**Data for this exercise:**
————————
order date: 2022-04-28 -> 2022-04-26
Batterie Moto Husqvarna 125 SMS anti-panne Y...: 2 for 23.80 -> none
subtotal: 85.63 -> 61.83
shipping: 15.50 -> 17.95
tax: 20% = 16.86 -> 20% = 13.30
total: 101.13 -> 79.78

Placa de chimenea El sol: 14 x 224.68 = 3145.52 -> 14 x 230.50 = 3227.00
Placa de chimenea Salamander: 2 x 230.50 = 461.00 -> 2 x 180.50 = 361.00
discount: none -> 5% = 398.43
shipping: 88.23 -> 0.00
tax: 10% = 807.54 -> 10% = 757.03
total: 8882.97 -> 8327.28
————————
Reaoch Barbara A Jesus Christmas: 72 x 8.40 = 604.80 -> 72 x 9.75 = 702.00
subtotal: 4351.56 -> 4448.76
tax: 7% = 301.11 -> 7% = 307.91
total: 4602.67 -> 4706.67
————————
**Task:** The required output is the stretch of entries above from the line containing "discount: none -> 5% = 398.43" through the line containing "total: 8882.97 -> 8327.28", reproduced exactly.

**Answer box:**
discount: none -> 5% = 398.43
shipping: 88.23 -> 0.00
tax: 10% = 807.54 -> 10% = 757.03
total: 8882.97 -> 8327.28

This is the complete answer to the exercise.